Ok it came to me what it might be while I slept. Seq stands for sequencing, as in genome sequencing.
Chip refers to it being a DNA chip.
My wild onager guess:
So I'll guess this is a gene-chip application where by the chip has tons of random genome embedded on to it (literally nucleotide embedded on silicon), all connected by the chip to a circuit. Process a sample genome---presumably involving some physical manipulation and probably lots of enzyme digests (restriction enzymes most likely), then run the sample over the chip.
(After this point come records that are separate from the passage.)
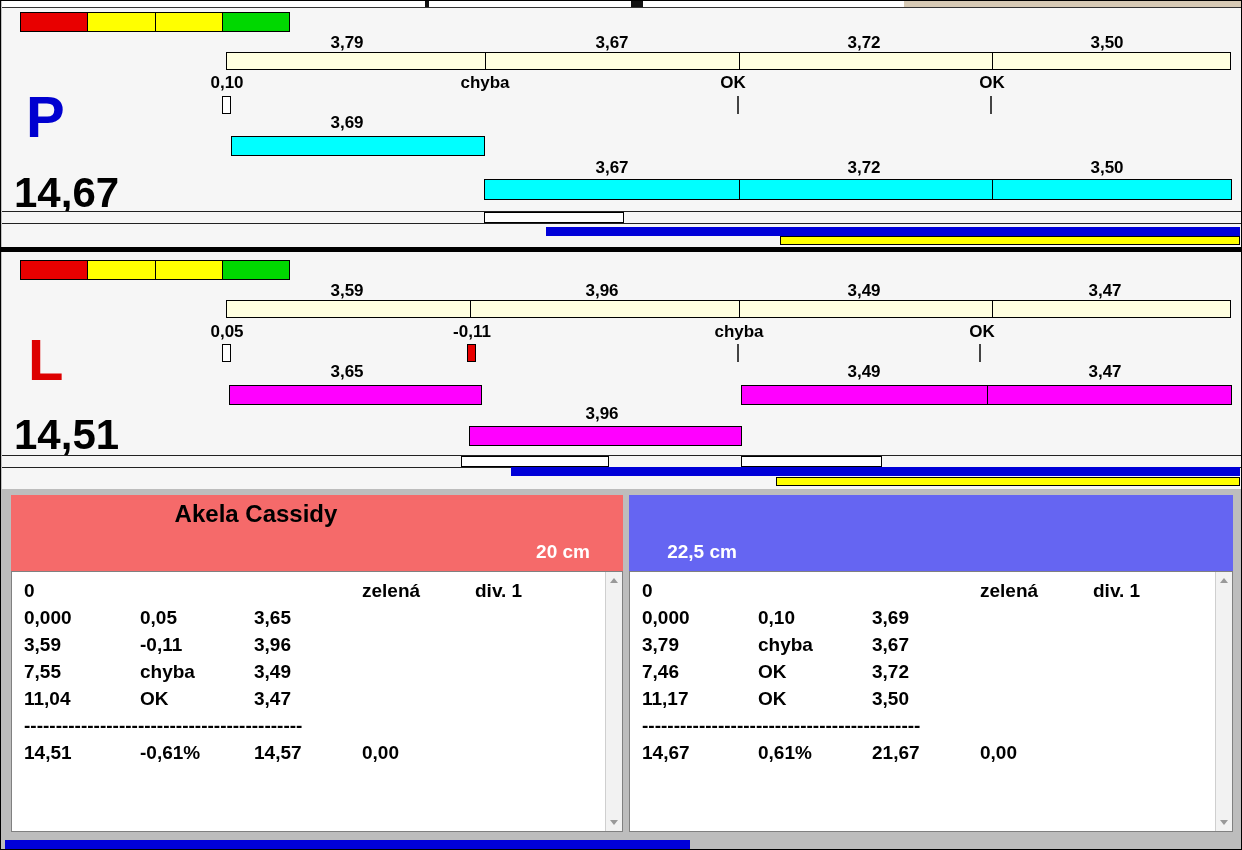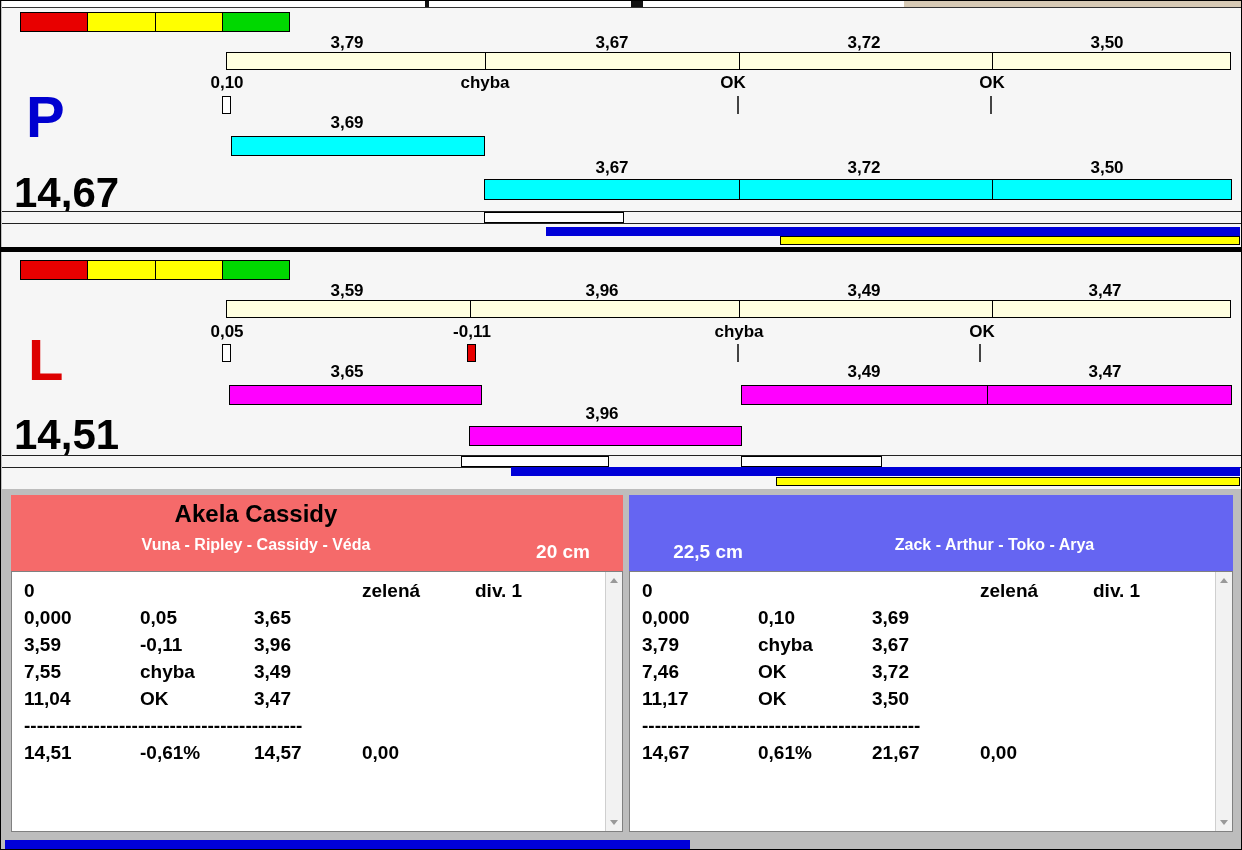"Vuna - Ripley - Cassidy" div.team-runners { html: <div>Vuna - Ripley - Cassidy - Véda</div> -> none }
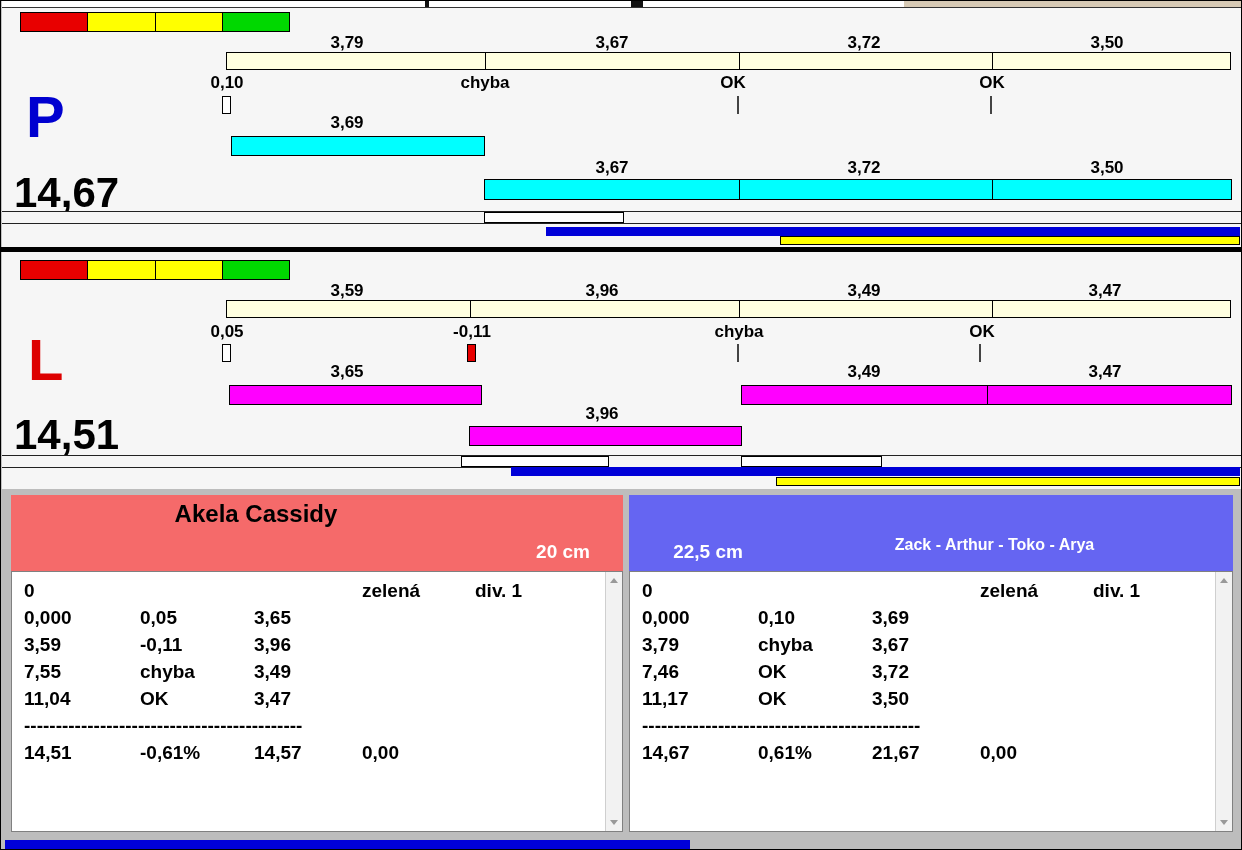"22,5 cm" div.height-label { left: 14px -> 8px }
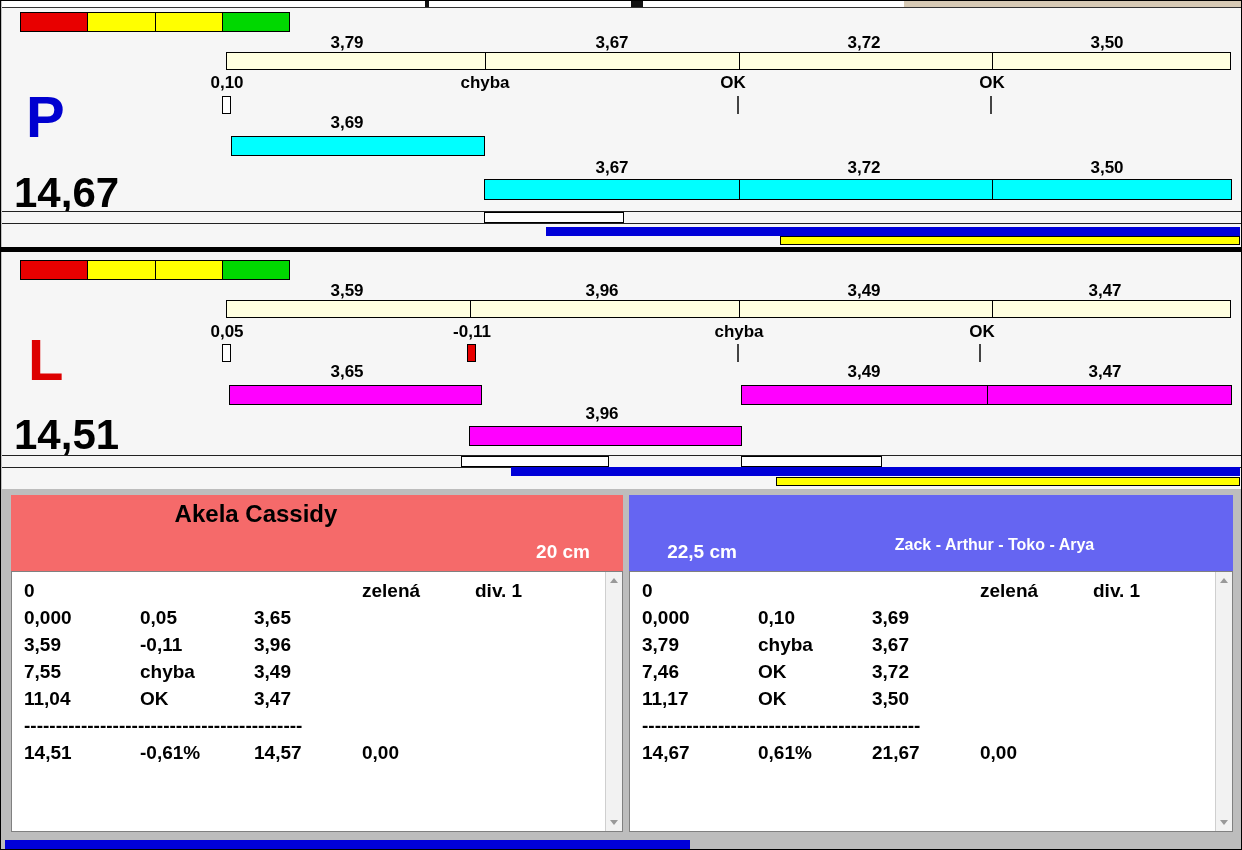"Zack - Arthur - Toko" div.team-runners { html: <div>Zack - Arthur - Toko - Arya</div> -> none }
Thanks to the ability of nucleotide sequencs to complementary bind each other (via base-pairing of Guanine to Cytoseine bases, Adenine to Thymine bases) the sample sequences will bind to the sequences, and that will trigger the chip firing presumably with that sequence at that spot known (including it's 5'->3' directionality).
So that will generate lots of data of the sequences, including the 5'->3' directionality of the sequences, without doing the traditional chemical way of breaking off one base at a time to sequence (which is also pretty fast these days, but still expensive, though consistently getting cheaper).
The catch is like similar restriction-enzyme type sequencing, the sequences still have to overlap to build the larger map of the genome, so the processing of the sample has to cut up the sample in a multitude of ways to generate overlapping fragments.
My answer might be totally bunk though. I'm not very knowledgeable about gene-chip--as to how accurate they are, etc... just that they were showing promise a decade ago.